= Quasi-finite morphism =

Type of morphism in algebraic geometry

In algebraic geometry, a branch of mathematics, a morphism f : X → Y of schemes is quasi-finite if it is of finite type and satisfies any of the following equivalent conditions:

- Every point x of X is isolated in its fiber f^{−1}(f(x)). In other words, every fiber is a discrete (hence finite) set.
- For every point x of X, the scheme f^{−1}(f(x)) = X ×_{Y}Spec κ(f(x)) is a finite κ(f(x))-scheme. (Here κ(p) is the residue field at a point p.)
- For every point x of X, $\mathcal{O}_{X,x}\otimes \kappa(f(x))$ is finitely generated over $\kappa(f(x))$.

Quasi-finite morphisms were originally defined by Alexander Grothendieck in SGA 1 and did not include the finite type hypothesis. This hypothesis was added to the definition in EGA II 6.2 because it makes it possible to give an algebraic characterization of quasi-finiteness in terms of stalks.

For a general morphism f : X → Y and a point x in X, f is said to be quasi-finite at x if there exist open affine neighborhoods U of x and V of f(x) such that f(U) is contained in V and such that the restriction f : U → V is quasi-finite. f is locally quasi-finite if it is quasi-finite at every point in X. A quasi-compact locally quasi-finite morphism is quasi-finite.

== Properties ==
For a morphism f, the following properties are true.
- If f is quasi-finite, then the induced map f_{red} between reduced schemes is quasi-finite.
- If f is a closed immersion, then f is quasi-finite.
- If X is noetherian and f is an immersion, then f is quasi-finite.
- If g : Y → Z, and if g ∘ f is quasi-finite, then f is quasi-finite if any of the following are true:
  1. g is separated,
  2. X is noetherian,
  3. X ×_{Z} Y is locally noetherian.

Quasi-finiteness is preserved by base change. The composite and fiber product of quasi-finite morphisms is quasi-finite.

If f is unramified at a point x, then f is quasi-finite at x. Conversely, if f is quasi-finite at x, and if also $\mathcal{O}_{f^{-1}(f(x)),x}$, the local ring of x in the fiber f^{−1}(f(x)), is a field and a finite separable extension of κ(f(x)), then f is unramified at x.

Finite morphisms are quasi-finite. A quasi-finite proper morphism locally of finite presentation is finite. Indeed, a morphism is finite if and only if it is proper and locally quasi-finite.
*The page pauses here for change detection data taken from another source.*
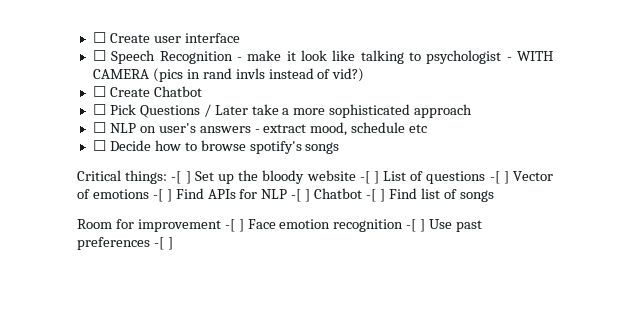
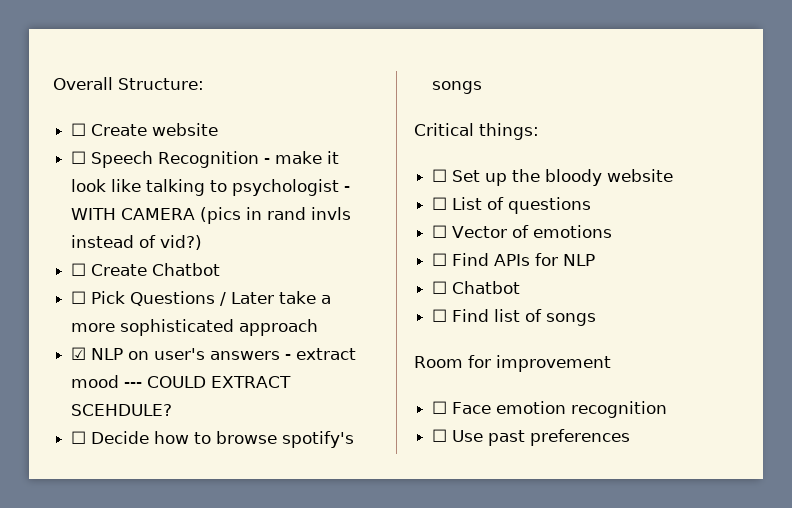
- ☐ Create user interface
+ Overall Structure:
+ ☐ Create website
- ☐ NLP on user's answers - extract mood, schedule etc
+ ☑ NLP on user's answers - extract mood --- COULD EXTRACT SCEHDULE?
- Critical things: -[ ] Set up the bloody website -[ ] List of questions -[ ] Vector of emotions -[ ] Find APIs for NLP -[ ] Chatbot -[ ] Find list of songs
+ Critical things:
+ ☐ Set up the bloody website
+ ☐ List of questions
+ ☐ Vector of emotions
+ ☐ Find APIs for NLP
+ ☐ Chatbot
+ ☐ Find list of songs
- Room for improvement -[ ] Face emotion recognition -[ ] Use past preferences -[ ]
+ Room for improvement
+ ☐ Face emotion recognition
+ ☐ Use past preferences

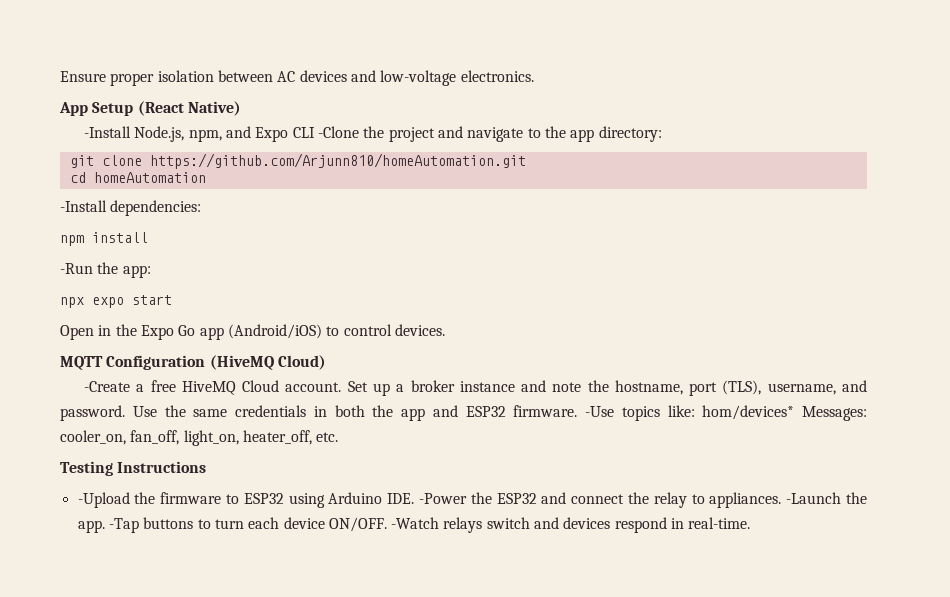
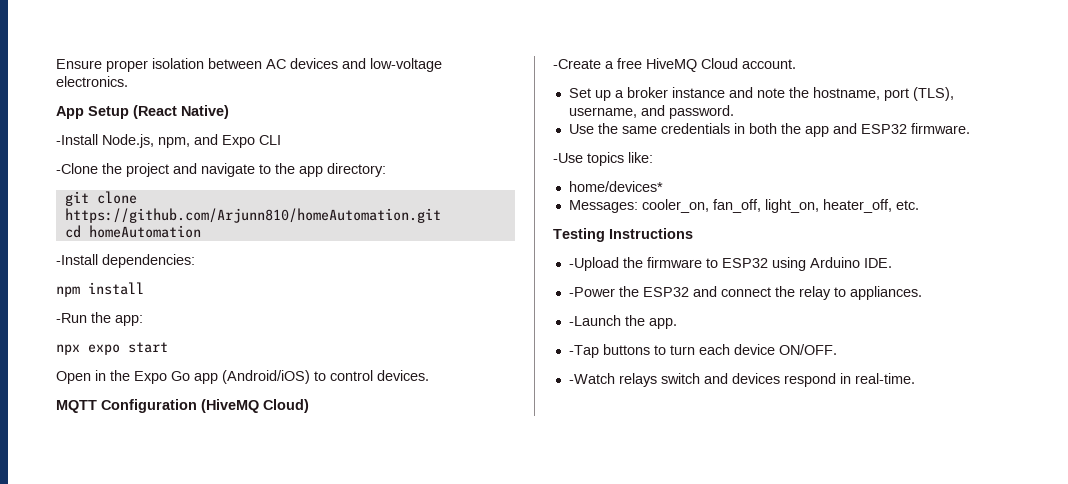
- -Install Node.js, npm, and Expo CLI -Clone the project and navigate to the app directory:
+ -Install Node.js, npm, and Expo CLI
+ -Clone the project and navigate to the app directory:
- -Create a free HiveMQ Cloud account. Set up a broker instance and note the hostname, port (TLS), username, and password. Use the same credentials in both the app and ESP32 firmware. -Use topics like: hom/devices* Messages: cooler_on, fan_off, light_on, heater_off, etc.
+ -Create a free HiveMQ Cloud account.
+ Set up a broker instance and note the hostname, port (TLS), username, and password.
+ Use the same credentials in both the app and ESP32 firmware.
+ -Use topics like:
+ home/devices*
+ Messages: cooler_on, fan_off, light_on, heater_off, etc.
- -Upload the firmware to ESP32 using Arduino IDE. -Power the ESP32 and connect the relay to appliances. -Launch the app. -Tap buttons to turn each device ON/OFF. -Watch relays switch and devices respond in real-time.
+ -Upload the firmware to ESP32 using Arduino IDE.
+ -Power the ESP32 and connect the relay to appliances.
+ -Launch the app.
+ -Tap buttons to turn each device ON/OFF.
+ -Watch relays switch and devices respond in real-time.

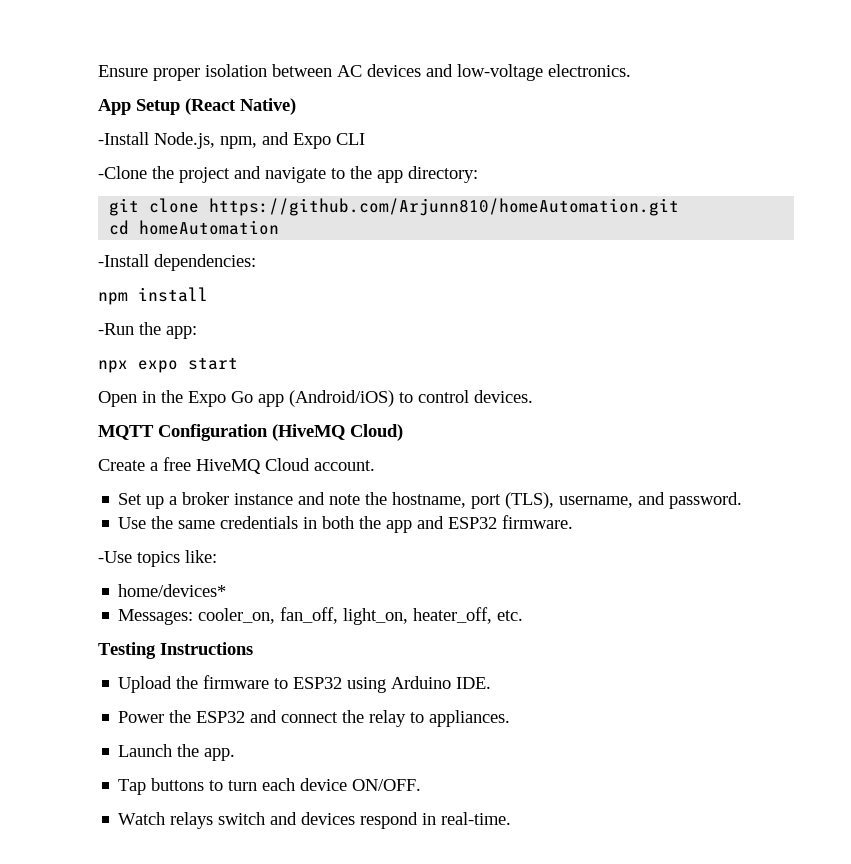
- -Create a free HiveMQ Cloud account.
+ Create a free HiveMQ Cloud account.
- -Upload the firmware to ESP32 using Arduino IDE.
+ Upload the firmware to ESP32 using Arduino IDE.
- -Power the ESP32 and connect the relay to appliances.
+ Power the ESP32 and connect the relay to appliances.
- -Launch the app.
+ Launch the app.
- -Tap buttons to turn each device ON/OFF.
+ Tap buttons to turn each device ON/OFF.
- -Watch relays switch and devices respond in real-time.
+ Watch relays switch and devices respond in real-time.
Since proper morphisms are of finite type and finite type morphisms are quasi-compact one may omit the qualification locally, i.e., a morphism is finite if and only if it is proper and quasi-finite.

A generalized form of Zariski Main Theorem is the following: Suppose Y is quasi-compact and quasi-separated. Let f be quasi-finite, separated and of finite presentation. Then f factors as $X \hookrightarrow X' \to Y$ where the first morphism is an open immersion and the second is finite. (X is open in a finite scheme over Y.)